I'd like to take an increasing sequence of numbers (e.g. a series of times)
set.seed(41); d <- seq(1:100) + runif(100, 0, 1)
and if the difference between two sequential numbers is below a threshold, merge them into a single point by taking the mean value of the two and, then continue going through until the next time combining is necessary. I resorted to functions I usually avoid: while and ifelse to write a quick-and-dirty function, and it works but isn't fast. Can you solve this task 1) more efficiently and 2) without invoking a for or while loop. Is there some built-in function, perhaps with even more functionality, that is well-suited for such a task?

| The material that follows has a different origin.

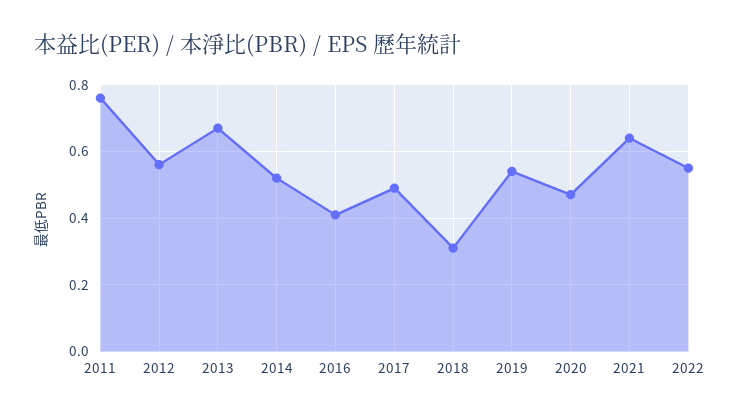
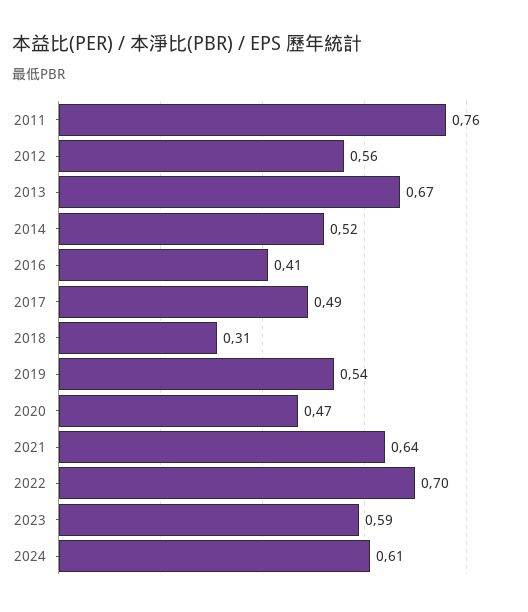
2022: 0.55 -> 0.7
2023: none -> 0.59
2024: none -> 0.61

combine_points <- function(x, th=0.5)
{
i = 1 # start i at 1
while(min(diff(x)) < th) # initiate while loop
{
ifelse(x[i+1] - x[i] < th, # logical condition
x[i] <- x[i+1] <-
mean(c(x[i+1], x[i])), # assignment if TRUE
(x[i] <- x[i])) # assignment if FALSE
x <- sort(unique(x)) # get rid of the duplicated entry created when
# the ifelse statement was TRUE
# increment i or reset i to 1 if it gets too large
ifelse(i == length(x), i <- 1, i <- i+1 )
}
return(x)
}
newd <- combine_points(d)
th <- 0.5
which(diff(newd) < th)
integer(0)
Update to benchmarks of solutions so far.

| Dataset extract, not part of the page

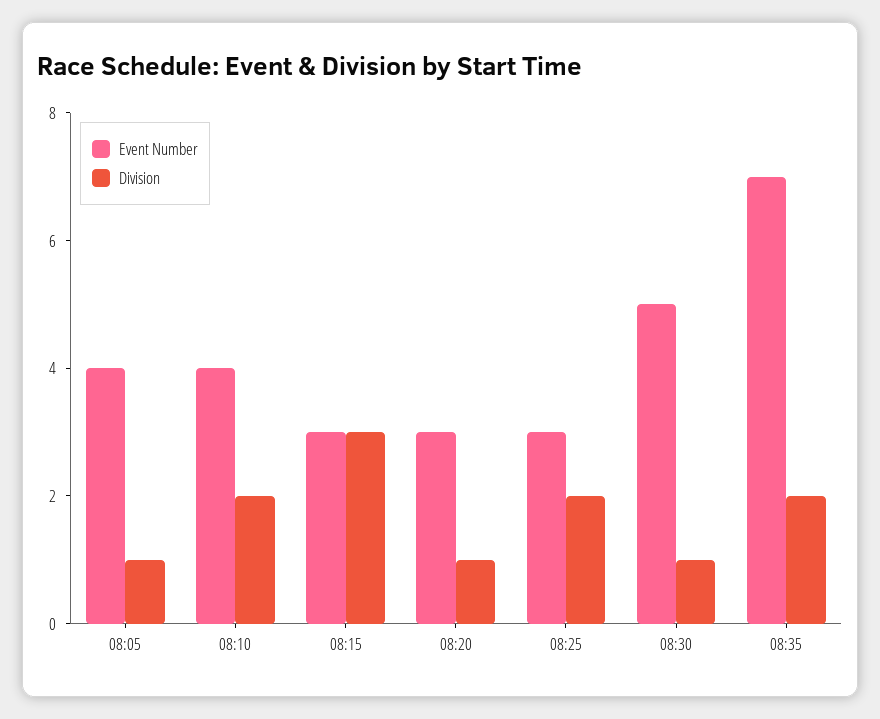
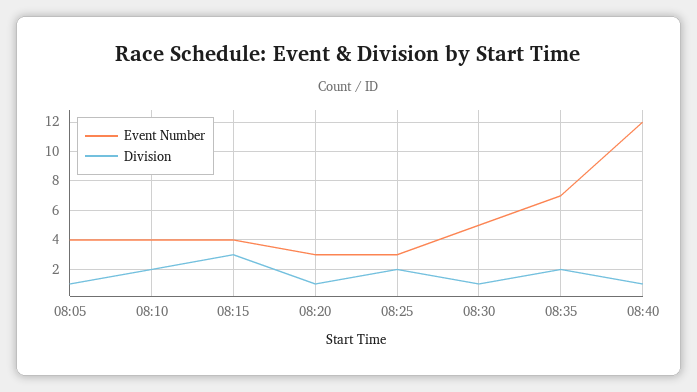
Event Number, 08:15: 3 -> 4
Event Number, 08:40: none -> 12
Division, 08:40: none -> 1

I benchmarked with a larger sample vector, and the Rcpp solution suggested by #Roland is slower than my first while loop when the vector gets long. I made an improvement to the initial while loop, and made an Rcpp version of it, too. The benchmark results are below. Note that #flodel answer is not directly comparable because it is a fundamentally different approach to combining, but it is definitely very fast.
set.seed(41); d <- seq(1:4000) + runif(4000, 0, 1)
library(microbenchmark)
microbenchmark(
combine_points.Frank(d,th=0.5),
combine_points.Frank2(d,th=0.5),
combine_points_Roland(d,th=0.5),
combine_points_Roland2(d,th=0.5))
Unit: milliseconds
expr min lq median uq max neval
combine_points.Frank(d, th = 0.5) 2115.6391 2154.5038 2174.5889 2193.8444 7884.1638 100
combine_points.Frank2(d, th = 0.5) 1298.2923 1323.2214 1341.5357 1357.4260 15538.0872 100
combine_points_Roland(d, th = 0.5) 2497.9106 2506.5960 2512.3591 2519.0036 2573.2854 100
combine_points_Roland2(d, th = 0.5) 494.8406 497.3613 498.2347 499.8777 544.9743 100
This is a considerable improvement over my first attempt, and the following is an Rcpp version, which is the fastest, so far:
combine_points.Frank2 <- function(x, th=0.5)
{
i = 1
while(min(diff(x)) < th)
{
if(x[i+1] - x[i] >= th){
i <- i + 1}
else {
x[i] <- x[i+1] <-
mean(c(x[i+1], x[i]));x <- unique(x); i <- i }
}
return(x)
}
Rcpp version
cppFunction('
NumericVector combine_points_Roland2(NumericVector x, double th) {
int i=0;
while(min(diff(x)) < th)
{
if ((x[i+1] - x[i]) >= th)
{
i = i + 1;
}
else{
x[i] = (x[i+1] + x[i])/2;
x[i+1] = x[i];
x = sort_unique(x);
i = i;
}
}
return x;
}
')
Here is something faster. It avoids resizing/copying x in the loop.
#include <Rcpp.h>
using namespace Rcpp;
// [[Rcpp::export]]
NumericVector combine_points_Roland3(NumericVector x, double th) {
int i=0, j;
int n(x.size());
while(i < n-1)
{
if ((x[i+1] - x[i]) >= th)
{
i = i + 1;
}
else{
x[i] = (x[i+1] + x[i])/2;
n = n-1;
for (j=i+1; j<n; j++)
{
x[j]=x[j+1];
}
}
}
NumericVector y(n);
for (i = 0; i < n; i++) {
y[i] = x[i];
}
return y;
}
An R implementation of the same algorithm:
combine_points_Roland3R <- function(x, th) {
i <- 1
n <- length(x)
while(i < n) {
if ((x[i+1] - x[i]) >= th) {
i <- i + 1;
} else {
x[i] <- (x[i+1] + x[i])/2
n <- n-1
x[(i+1):n] <- x[(i+2):(n+1)]
}
}
x[1:n]
}
set.seed(41); d <- seq(1:4000) + runif(4000, 0, 1)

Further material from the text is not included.